Lynch est souvent décrit comme un réalisateur « postmoderne ». Il est vrai que sa carrière a débuté à une époque où le postmodernisme dominait la culture et la philosophie. Par ailleurs, son travail aborde des questions qui intéressaient les postmodernes : la folie, la perte de sens et les vertiges de l’identité. Cependant, Lynch était étranger au cynisme et au relativisme des philosophes postmodernes, et notamment à leur idéalisme subjectif, c’est-à-dire au rejet de toute « vérité objective » – au profit des « récits » et « discours ». Il n’avait rien d’un cynique et d’un idéaliste subjectif. Sa philosophie relevait plutôt d’un idéalisme objectif : il pensait qu’il existe des vérités objectives qui doivent être cherchées en dehors du monde matériel. Il considérait que les idées et les abstractions étaient des forces en conflit perpétuel –  et que les événements qui jalonnent nos vies sont le produit de cette lutte immatérielle.

Dans un épisode de la série Twin Peaks, le personnage de la « femme à la bûche » s’adresse directement aux spectateurs, et leur dit : « Il existe des choses dans la vie, et pourtant nos yeux ne peuvent les voir ». Les œuvres de Lynch sont mystérieuses, mais elles regorgent d’indices permettant de les comprendre. Lynch incite son public à mener l’enquête lui-même.

Rêves et cauchemars

Les rêves ont tous un côté sombre. Le cinéma de Lynch jouait sur cet aspect par la juxtaposition des contraires : une chanson pop des années 50 est brutalement coupée par un silence ; des scènes idylliques, dans une banlieue chic, sont brusquement déchirées par des images terrifiantes…

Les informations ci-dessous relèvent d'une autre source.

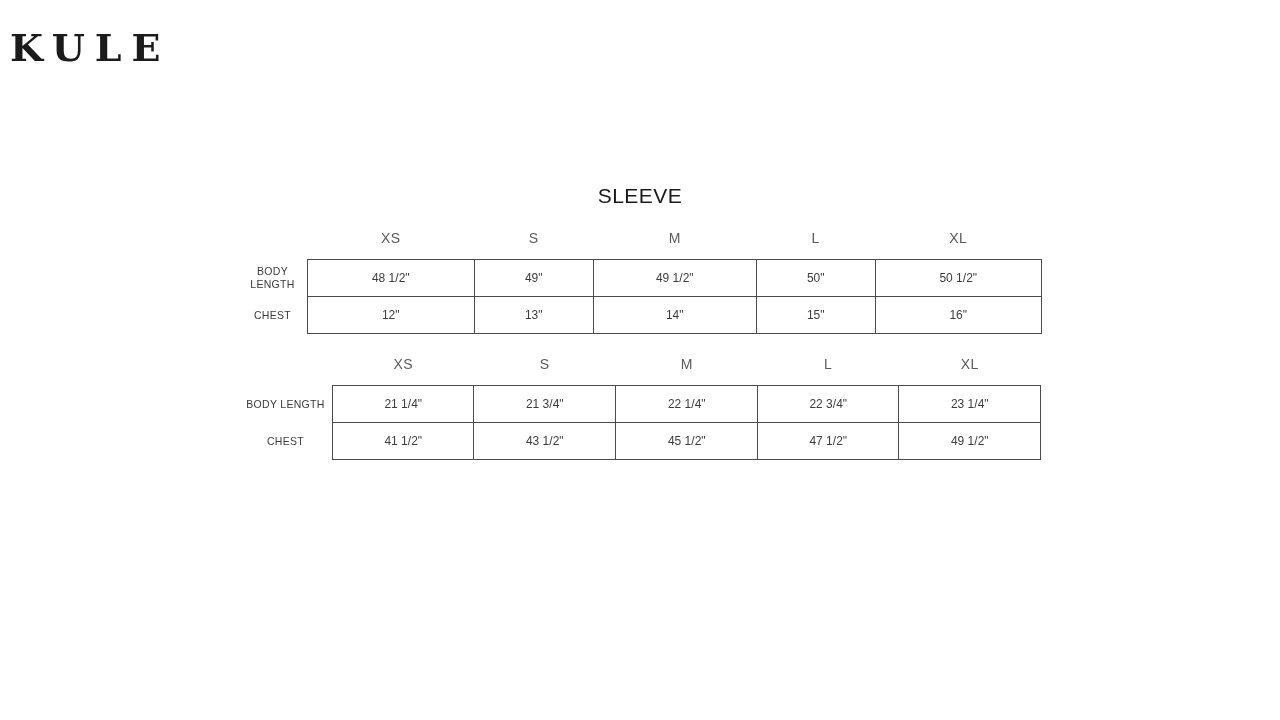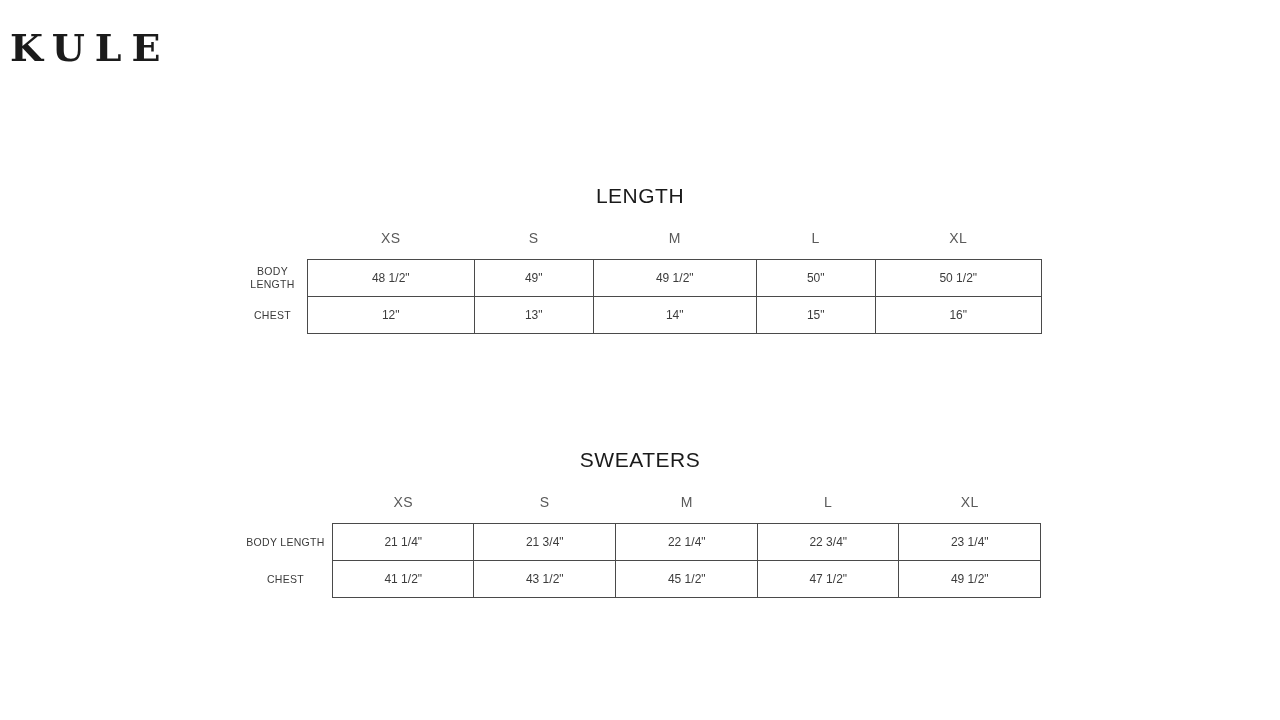--- a/index.html
+++ b/index.html
@@ -76,21 +76,21 @@
 </style>
 </head>
 <body>
 
 <main class="page">
   <header>
     <div class="logo">KULE</div>
   </header>
   <div id="sections">
       <section class="section">
-        <h2>LENGTH</h2>
+        <h2>SLEEVE</h2>
         <table class="size-table">
           <colgroup>
             <col style="width: 69px;">
             <col style="width: 167px;">
             <col style="width: 119px;">
             <col style="width: 163px;">
             <col style="width: 119px;">
             <col style="width: 166px;">
           </colgroup>
           <thead>
@@ -117,21 +117,20 @@
               <td>12"</td>
               <td>13"</td>
               <td>14"</td>
               <td>15"</td>
               <td>16"</td>
             </tr>
           </tbody>
         </table>
       </section>
       <section class="section">
-        <h2>SWEATERS</h2>
         <table class="size-table">
           <colgroup>
             <col style="width: 94px;">
             <col style="width: 141px;">
             <col style="width: 142px;">
             <col style="width: 142px;">
             <col style="width: 141px;">
             <col style="width: 142px;">
           </colgroup>
           <thead>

Dans ses films, les concepts sombres sont incarnés par de vrais personnages ou par des monstres qui hantent les personnages principaux. Ainsi, dans Mulholland Drive, la noirceur cachée de Hollywood est représentée par un sans-abri terrifiant. Quant à la conspiration du show business, qui empêche le réalisateur de choisir lui-même ses acteurs, elle apparaît sous les traits du mystérieux et menaçant « Cowboy ».

A l’inverse, les personnages qui semblent représenter la bonté sont généralement « propres sur eux ». C’est parce que ces films s’appuient sur des archétypes, des représentations symboliques de nos espoirs et de nos peurs, comme dans un rêve – qui peut être un cauchemar : un thème récurrent de son œuvre est la corruption de la beauté et de l’innocence. Même les archétypes de la bonté peuvent cacher une forme de noirceur.

Les thématiques les plus sombres qu’aborde le cinéma de Lynch sont bien réelles. Ses films reflètent la décadence et l’hypocrisie de la société capitaliste contemporaine. Cet artiste n’était ni un marxiste, ni même un progressiste, en un sens. Mais le but de l’art n’est pas de présenter au public un programme politique correct et abouti ; c’est bien plutôt de capter et exprimer une certaine vérité sous une forme puissante, personnelle et passionnée.

Lynch considérait qu’en regardant ses films, les spectateurs devaient vivre une authentique expérience. C’était toujours le cas. Cette expérience ne convenait peut-être pas à tout le monde, mais David Lynch incarnait tout ce qu’un artiste devrait être. Sa mort constitue une grande perte pour la culture humaine.